The crowd at Bottom Lounge definitely leaned older, but make no mistake, it was a nice and diverse audience. Matching the wide birth of flags on display onstage (Pride, USA, UK, Black Lives Matter, to name a few), the audience was as nice and inviting as can be. Some dressed in their lavish going-out clothes, others in full punk aesthetic, others just ready to enjoy another show. All of this was underlined by an eclectic DJ set, that kept the crowd entertained before Gang of Four would storm the stage.
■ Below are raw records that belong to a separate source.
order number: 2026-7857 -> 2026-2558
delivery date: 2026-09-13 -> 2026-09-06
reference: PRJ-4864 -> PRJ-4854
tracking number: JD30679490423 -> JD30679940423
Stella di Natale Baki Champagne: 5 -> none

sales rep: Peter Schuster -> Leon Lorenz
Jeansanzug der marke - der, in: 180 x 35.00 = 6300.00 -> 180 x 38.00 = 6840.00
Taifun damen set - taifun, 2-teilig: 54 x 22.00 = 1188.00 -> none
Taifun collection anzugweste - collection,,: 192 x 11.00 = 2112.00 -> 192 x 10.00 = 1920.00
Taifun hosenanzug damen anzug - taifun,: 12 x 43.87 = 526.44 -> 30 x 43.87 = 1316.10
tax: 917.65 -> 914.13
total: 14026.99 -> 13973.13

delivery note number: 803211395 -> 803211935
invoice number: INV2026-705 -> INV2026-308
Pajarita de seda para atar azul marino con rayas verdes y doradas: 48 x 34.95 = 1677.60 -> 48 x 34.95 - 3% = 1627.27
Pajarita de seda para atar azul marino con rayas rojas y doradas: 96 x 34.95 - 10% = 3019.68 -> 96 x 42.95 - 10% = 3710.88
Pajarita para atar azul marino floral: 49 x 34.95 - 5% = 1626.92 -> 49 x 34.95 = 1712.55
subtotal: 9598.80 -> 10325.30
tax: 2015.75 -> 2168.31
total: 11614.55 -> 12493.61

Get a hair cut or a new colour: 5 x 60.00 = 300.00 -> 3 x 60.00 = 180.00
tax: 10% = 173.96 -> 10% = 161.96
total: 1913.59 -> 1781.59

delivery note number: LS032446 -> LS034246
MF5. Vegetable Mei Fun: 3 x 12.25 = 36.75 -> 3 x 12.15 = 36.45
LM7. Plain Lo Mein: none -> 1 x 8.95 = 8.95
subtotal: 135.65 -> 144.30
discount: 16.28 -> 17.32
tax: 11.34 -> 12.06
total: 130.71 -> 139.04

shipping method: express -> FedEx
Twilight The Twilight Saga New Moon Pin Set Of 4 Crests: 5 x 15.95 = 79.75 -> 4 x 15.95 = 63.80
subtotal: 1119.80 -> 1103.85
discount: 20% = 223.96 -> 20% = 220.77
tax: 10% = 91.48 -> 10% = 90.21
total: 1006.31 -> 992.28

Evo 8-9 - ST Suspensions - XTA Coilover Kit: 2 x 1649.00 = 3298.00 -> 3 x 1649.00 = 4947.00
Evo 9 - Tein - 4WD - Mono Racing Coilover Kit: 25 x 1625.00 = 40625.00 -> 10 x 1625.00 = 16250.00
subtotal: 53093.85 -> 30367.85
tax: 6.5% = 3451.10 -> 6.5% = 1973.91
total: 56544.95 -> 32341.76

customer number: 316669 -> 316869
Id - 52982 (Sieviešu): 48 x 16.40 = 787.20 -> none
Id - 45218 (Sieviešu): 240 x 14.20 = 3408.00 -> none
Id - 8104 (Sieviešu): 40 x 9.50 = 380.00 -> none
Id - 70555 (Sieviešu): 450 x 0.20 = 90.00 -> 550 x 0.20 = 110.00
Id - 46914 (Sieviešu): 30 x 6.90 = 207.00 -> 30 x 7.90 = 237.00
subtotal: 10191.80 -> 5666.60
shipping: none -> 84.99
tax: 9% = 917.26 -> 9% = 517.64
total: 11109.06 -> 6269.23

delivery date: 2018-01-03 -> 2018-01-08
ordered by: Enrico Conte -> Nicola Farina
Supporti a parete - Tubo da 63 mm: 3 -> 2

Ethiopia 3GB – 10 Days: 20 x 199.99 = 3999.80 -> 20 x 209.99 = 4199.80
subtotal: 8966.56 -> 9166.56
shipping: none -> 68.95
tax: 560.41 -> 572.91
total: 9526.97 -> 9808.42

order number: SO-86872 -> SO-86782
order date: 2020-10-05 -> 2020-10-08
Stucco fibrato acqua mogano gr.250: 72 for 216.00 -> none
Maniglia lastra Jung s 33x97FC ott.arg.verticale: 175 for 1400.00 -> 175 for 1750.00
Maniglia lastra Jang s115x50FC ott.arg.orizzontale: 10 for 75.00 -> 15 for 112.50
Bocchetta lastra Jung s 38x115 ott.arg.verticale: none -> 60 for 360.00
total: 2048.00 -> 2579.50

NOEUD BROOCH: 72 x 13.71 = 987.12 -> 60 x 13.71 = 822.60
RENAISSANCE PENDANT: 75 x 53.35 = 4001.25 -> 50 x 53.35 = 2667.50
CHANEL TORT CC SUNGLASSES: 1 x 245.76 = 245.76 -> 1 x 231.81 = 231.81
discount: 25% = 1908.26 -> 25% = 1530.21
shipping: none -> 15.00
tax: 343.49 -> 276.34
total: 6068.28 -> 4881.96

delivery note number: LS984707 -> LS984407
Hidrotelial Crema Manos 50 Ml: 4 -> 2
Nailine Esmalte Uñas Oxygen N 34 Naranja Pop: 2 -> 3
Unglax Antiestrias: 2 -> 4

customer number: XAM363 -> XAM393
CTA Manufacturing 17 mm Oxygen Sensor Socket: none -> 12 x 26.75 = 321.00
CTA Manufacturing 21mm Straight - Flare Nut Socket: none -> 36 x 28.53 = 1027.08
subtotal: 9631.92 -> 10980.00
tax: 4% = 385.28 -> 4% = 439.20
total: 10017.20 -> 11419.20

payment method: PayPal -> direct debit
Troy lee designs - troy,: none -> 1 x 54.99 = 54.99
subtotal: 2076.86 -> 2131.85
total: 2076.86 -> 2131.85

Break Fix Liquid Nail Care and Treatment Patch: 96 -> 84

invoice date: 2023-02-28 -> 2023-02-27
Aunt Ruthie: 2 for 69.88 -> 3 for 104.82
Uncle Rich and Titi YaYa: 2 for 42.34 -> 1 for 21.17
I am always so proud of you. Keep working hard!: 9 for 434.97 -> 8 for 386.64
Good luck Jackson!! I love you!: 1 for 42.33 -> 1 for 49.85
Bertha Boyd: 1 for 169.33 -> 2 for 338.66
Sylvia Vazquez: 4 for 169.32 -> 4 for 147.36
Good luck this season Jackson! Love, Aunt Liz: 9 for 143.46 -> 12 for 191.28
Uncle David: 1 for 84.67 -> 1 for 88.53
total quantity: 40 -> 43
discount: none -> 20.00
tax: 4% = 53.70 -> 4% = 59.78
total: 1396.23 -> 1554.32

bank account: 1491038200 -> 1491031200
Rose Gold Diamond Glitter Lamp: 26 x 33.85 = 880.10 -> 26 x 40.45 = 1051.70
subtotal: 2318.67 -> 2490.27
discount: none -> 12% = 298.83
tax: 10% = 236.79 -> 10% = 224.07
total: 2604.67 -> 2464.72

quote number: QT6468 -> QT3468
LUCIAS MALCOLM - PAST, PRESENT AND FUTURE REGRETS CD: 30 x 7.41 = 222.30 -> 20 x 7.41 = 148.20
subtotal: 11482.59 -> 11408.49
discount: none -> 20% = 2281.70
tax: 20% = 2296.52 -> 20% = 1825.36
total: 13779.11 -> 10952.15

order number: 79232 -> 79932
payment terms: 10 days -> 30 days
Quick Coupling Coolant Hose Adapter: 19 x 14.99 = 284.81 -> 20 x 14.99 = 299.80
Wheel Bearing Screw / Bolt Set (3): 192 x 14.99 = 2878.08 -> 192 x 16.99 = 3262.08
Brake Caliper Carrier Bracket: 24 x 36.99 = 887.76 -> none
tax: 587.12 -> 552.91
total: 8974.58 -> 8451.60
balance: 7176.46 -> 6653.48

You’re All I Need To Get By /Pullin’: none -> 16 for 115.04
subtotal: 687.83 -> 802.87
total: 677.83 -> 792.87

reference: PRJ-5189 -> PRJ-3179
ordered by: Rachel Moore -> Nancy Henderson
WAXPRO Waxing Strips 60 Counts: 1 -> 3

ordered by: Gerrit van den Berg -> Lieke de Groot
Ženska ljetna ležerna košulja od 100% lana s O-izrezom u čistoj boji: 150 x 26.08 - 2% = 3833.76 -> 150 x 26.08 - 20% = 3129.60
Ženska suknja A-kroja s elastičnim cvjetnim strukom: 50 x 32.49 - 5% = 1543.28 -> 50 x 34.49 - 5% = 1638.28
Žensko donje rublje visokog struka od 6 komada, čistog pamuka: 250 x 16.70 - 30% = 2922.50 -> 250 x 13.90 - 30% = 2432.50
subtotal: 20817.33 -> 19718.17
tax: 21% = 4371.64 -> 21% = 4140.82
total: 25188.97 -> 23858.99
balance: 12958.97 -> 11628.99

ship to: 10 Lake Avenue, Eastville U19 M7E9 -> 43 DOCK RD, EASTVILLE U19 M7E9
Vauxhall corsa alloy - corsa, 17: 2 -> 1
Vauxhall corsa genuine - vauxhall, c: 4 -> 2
Now make no mistake, Gang of Four are not the younguns they were when these songs were initially recorded. But with moments of all four members of the band getting to their spots on stage, a wide array of passion exploded from them. “Return the Gift” kicked things off, set the fire earlier and bright. Drummer Hugo Burnham was a madman behind his kit, Sara Lee grooved her bass with precision, David Pajo’s stoicism drove the guitars with palpable determination and John King… John King embodied the manic aura that overflows every Gang of Four song. This reinvigorated Gang of Four was dead set on having a good time.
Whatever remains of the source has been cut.